Maxine F. Singer (Chair), president of the Carnegie Institution of Washington (Washington, DC), is an eminent biochemist whose wide-ranging research on RNA and DNA has greatly advanced scientific understanding of viral and human genes. Dr. Singer received her bachelor's degree from Swarthmore College (1952) and her PhD from Yale University (1957). She worked at the National Institutes of Health as a research biochemist in the National Institute of Arthritis and Metabolic Diseases until 1975, studying the synthesis and structure of RNA. In 1975 she moved to the National Cancer Institute. Her interest in primate DNA led to the discovery of a transposable element in the human genome. A member of the National Academy of Sciences and the Institute of Medicine, she currently serves on the Board of Directors of the Weizmann Institute and the Johnson & Johnson Corporation. She received the Distinguished Presidential Rank Award, the highest honor given to a civil servant, and the National Medal of Science in 1991.

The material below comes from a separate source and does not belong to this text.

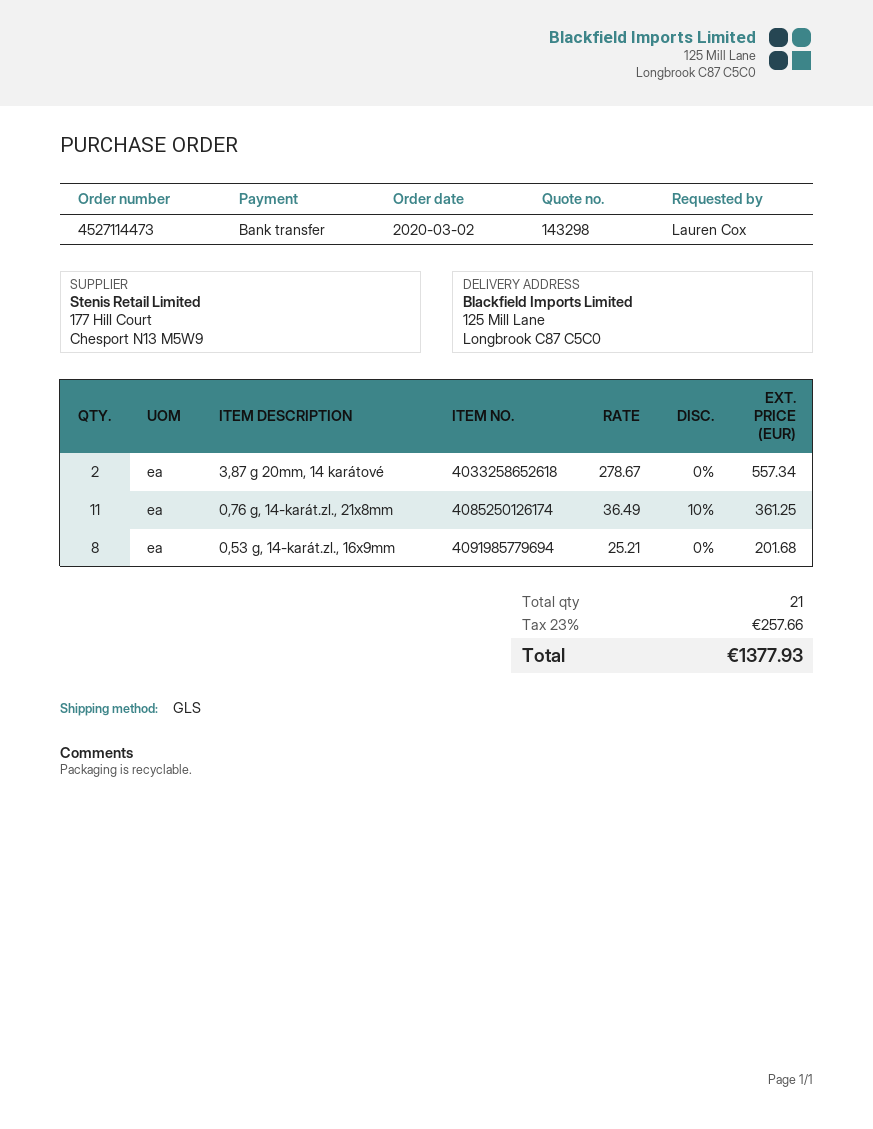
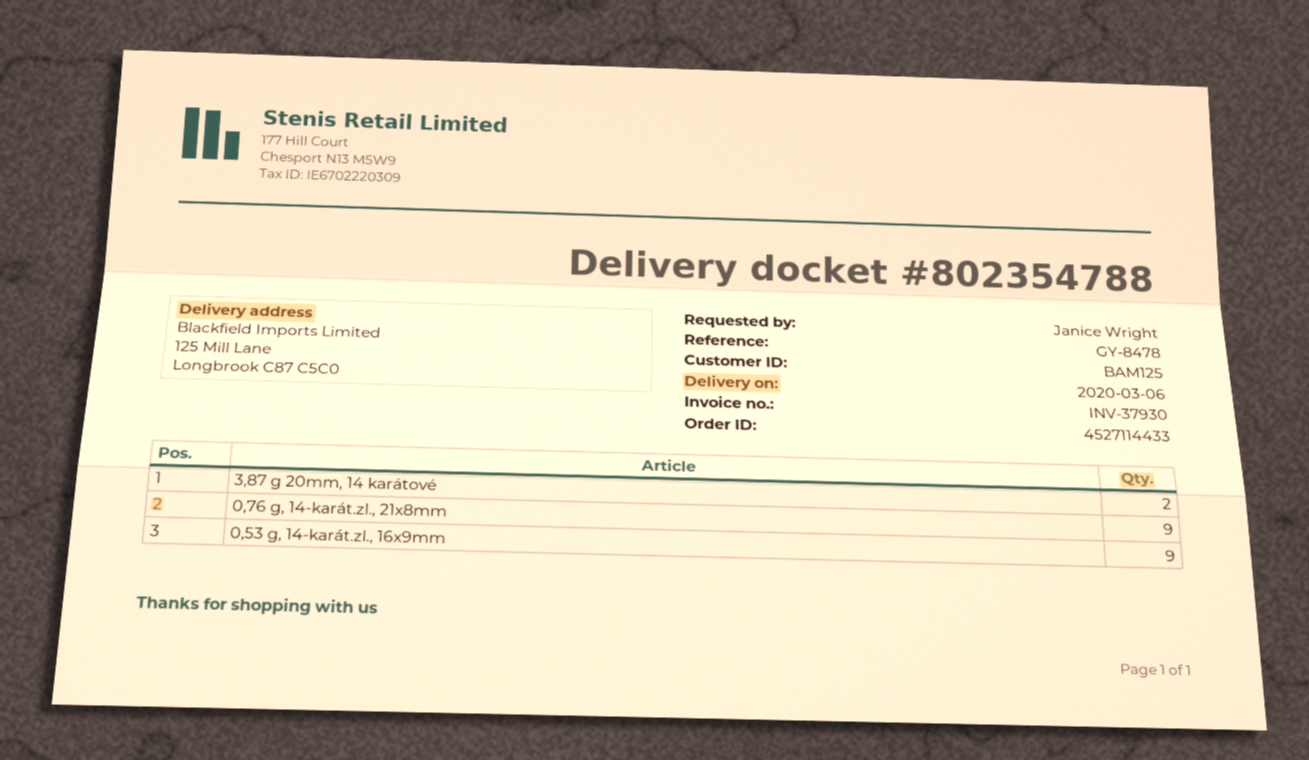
order number: 4527114473 -> 4527114433
ordered by: Lauren Cox -> Janice Wright
0,76 g, 14-karát.zl., 21x8mm: 11 -> 9
0,53 g, 14-karát.zl., 16x9mm: 8 -> 9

Bruce M. Alberts, president of the National Academy of Sciences, is a respected biochemist recognized for his work in biochemistry and molecular biology. He is noted particularly for his extensive study of the protein complexes that allow chromosomes to be replicated, as required for a living cell to divide. He is a past chair of the Commission on Life Sciences and has served on the faculty of Princeton University and as vice chair and chair of the Department of Biochemistry and Biophysics of the University of California, San Francisco. Being committed to the improvement of science education, he has dedicated much of his time to education projects in San Francisco elementary schools.